● **Assigned task**
Report each line of the data that includes the word "Index".

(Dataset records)
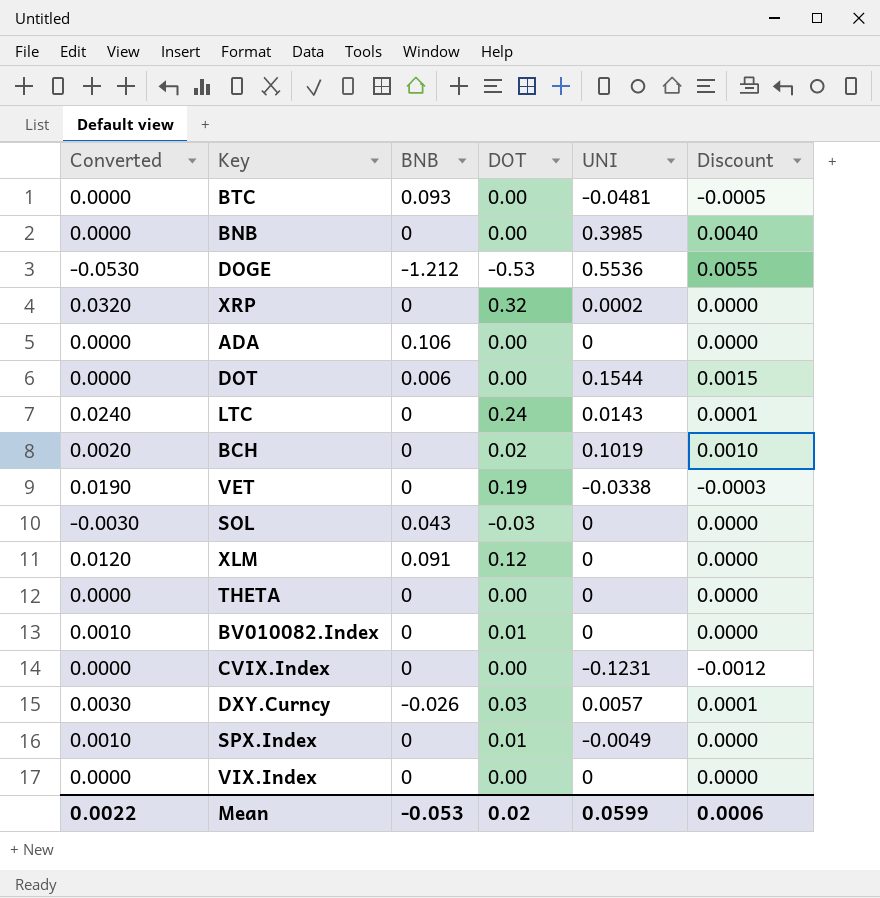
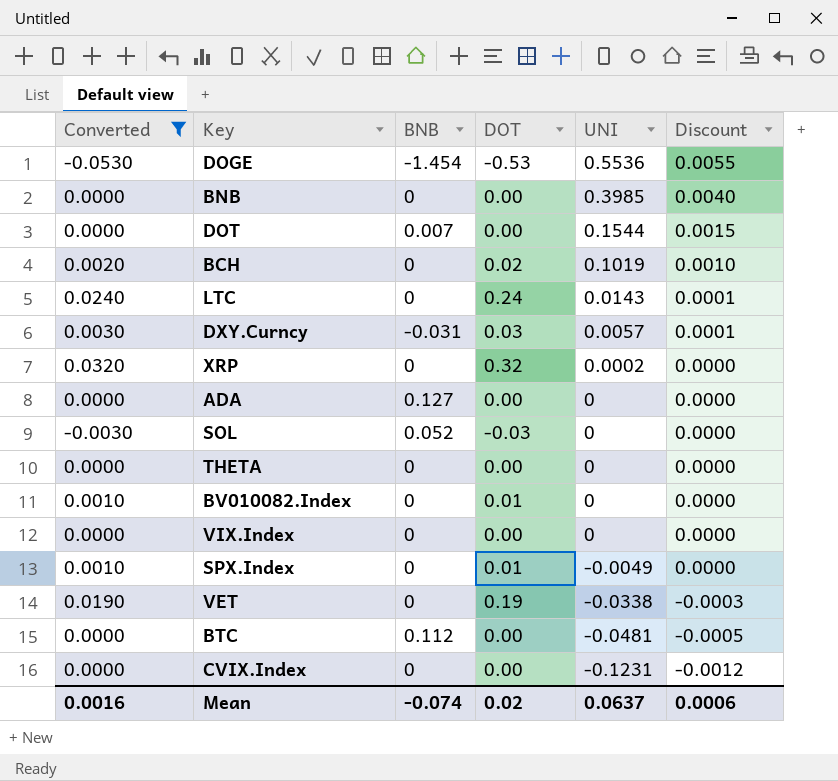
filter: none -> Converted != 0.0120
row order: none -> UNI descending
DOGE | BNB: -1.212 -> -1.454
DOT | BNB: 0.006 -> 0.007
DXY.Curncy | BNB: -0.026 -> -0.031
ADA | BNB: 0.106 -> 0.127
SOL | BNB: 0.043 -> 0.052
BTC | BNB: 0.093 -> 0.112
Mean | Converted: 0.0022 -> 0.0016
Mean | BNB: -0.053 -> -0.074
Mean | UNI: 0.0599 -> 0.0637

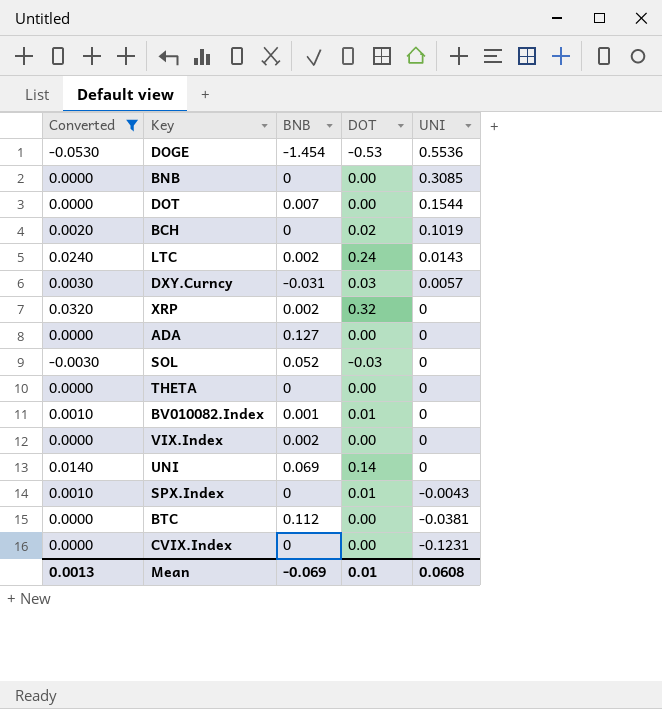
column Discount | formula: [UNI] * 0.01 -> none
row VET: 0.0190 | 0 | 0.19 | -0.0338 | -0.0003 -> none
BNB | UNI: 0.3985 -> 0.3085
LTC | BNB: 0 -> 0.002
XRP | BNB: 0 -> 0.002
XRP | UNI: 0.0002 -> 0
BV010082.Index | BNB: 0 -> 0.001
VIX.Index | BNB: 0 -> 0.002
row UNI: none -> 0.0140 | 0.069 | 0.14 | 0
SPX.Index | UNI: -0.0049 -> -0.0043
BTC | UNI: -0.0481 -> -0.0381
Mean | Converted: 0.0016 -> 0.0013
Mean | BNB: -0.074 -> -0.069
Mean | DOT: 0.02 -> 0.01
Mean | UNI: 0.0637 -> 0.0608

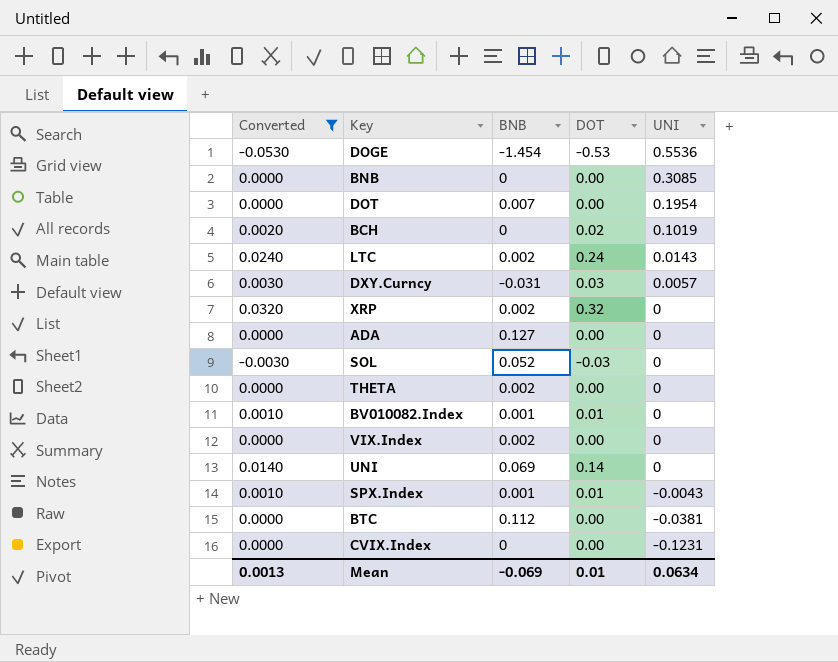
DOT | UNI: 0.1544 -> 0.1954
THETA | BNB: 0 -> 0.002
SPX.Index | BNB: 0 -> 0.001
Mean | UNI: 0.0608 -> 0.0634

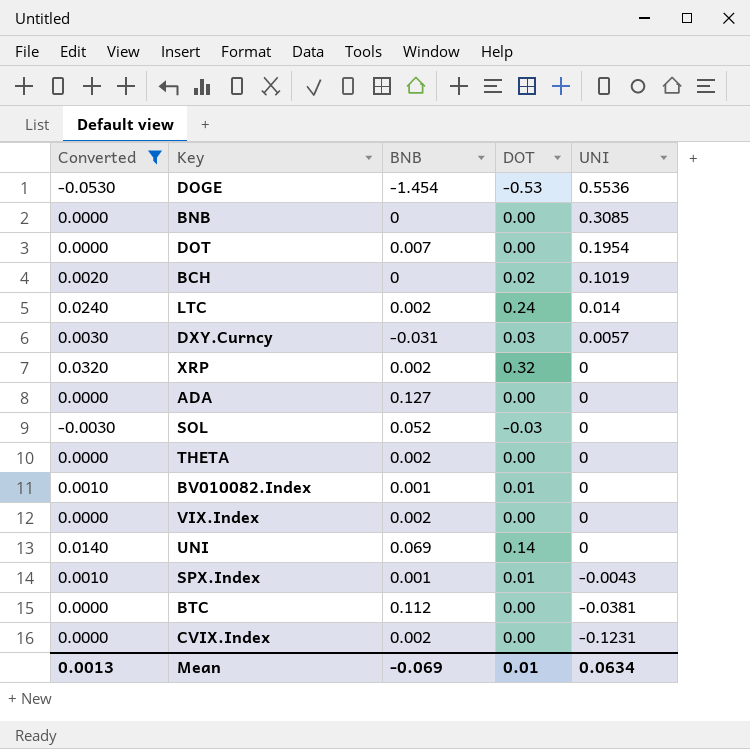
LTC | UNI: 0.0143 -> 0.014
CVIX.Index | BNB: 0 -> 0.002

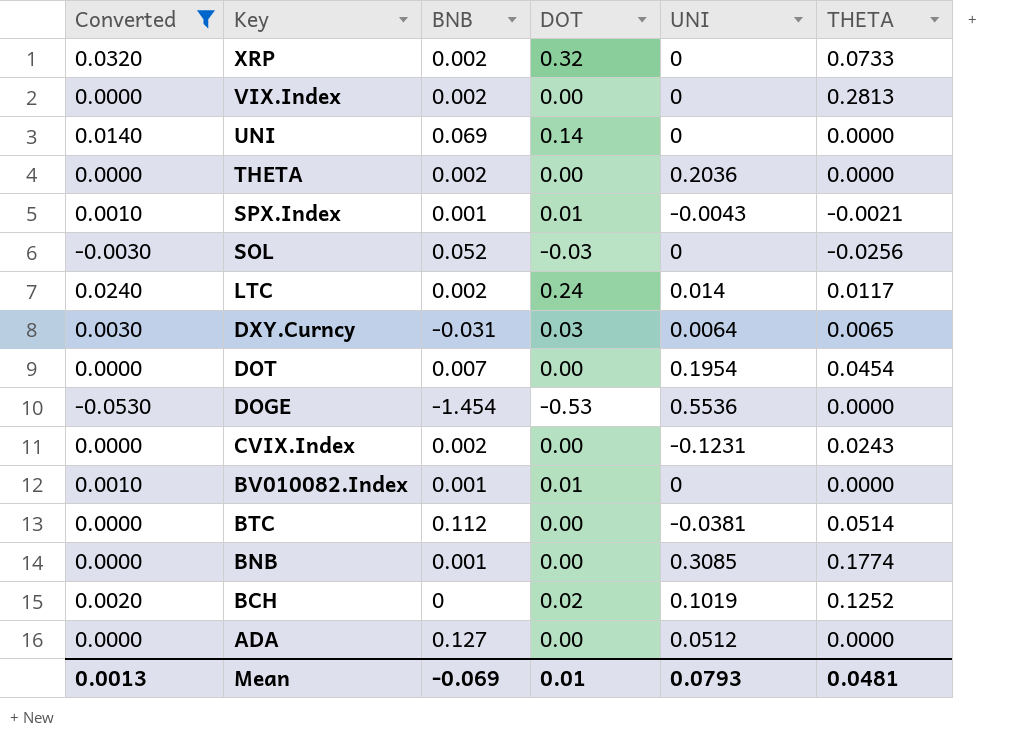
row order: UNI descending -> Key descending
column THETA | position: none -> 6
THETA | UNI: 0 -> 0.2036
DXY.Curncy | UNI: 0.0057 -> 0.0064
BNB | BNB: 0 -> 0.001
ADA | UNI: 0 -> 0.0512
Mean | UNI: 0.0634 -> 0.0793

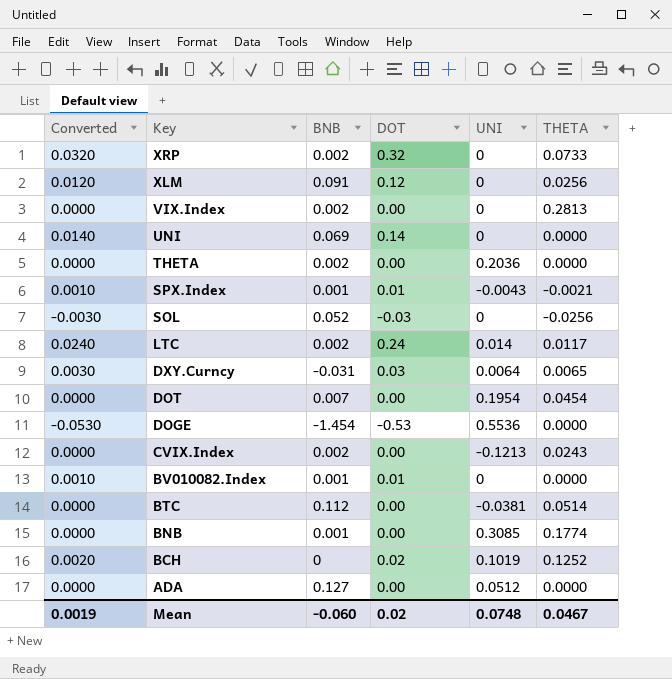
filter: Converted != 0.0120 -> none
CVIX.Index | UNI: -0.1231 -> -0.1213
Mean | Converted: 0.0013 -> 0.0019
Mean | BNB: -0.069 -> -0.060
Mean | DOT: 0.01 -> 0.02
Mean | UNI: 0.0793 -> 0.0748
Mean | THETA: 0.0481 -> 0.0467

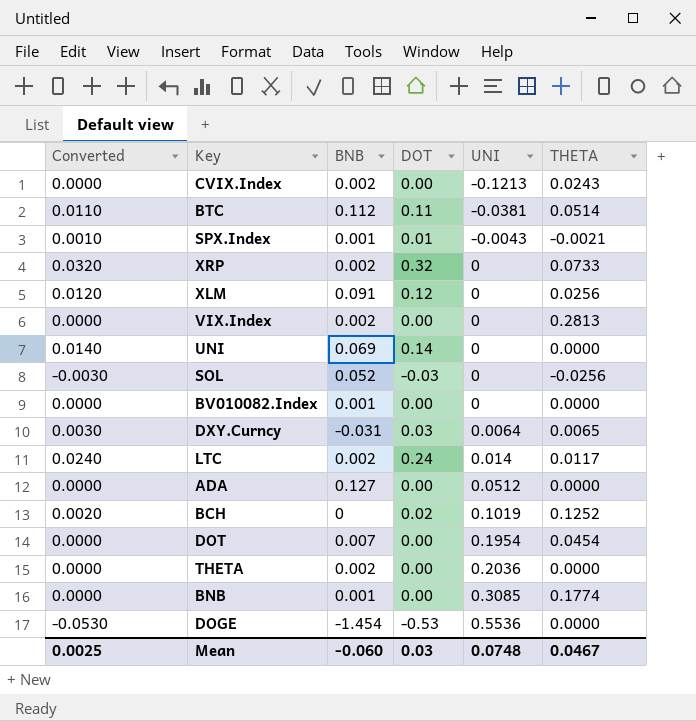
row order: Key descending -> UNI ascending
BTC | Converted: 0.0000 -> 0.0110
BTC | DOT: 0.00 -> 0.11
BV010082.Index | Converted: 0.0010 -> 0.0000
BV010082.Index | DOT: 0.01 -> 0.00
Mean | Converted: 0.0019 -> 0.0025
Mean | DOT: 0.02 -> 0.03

● **Output for this task**
BV010082.Index | BNB: 0 -> 0.001
VIX.Index | BNB: 0 -> 0.002
SPX.Index | UNI: -0.0049 -> -0.0043
SPX.Index | BNB: 0 -> 0.001
CVIX.Index | BNB: 0 -> 0.002
CVIX.Index | UNI: -0.1231 -> -0.1213
BV010082.Index | Converted: 0.0010 -> 0.0000
BV010082.Index | DOT: 0.01 -> 0.00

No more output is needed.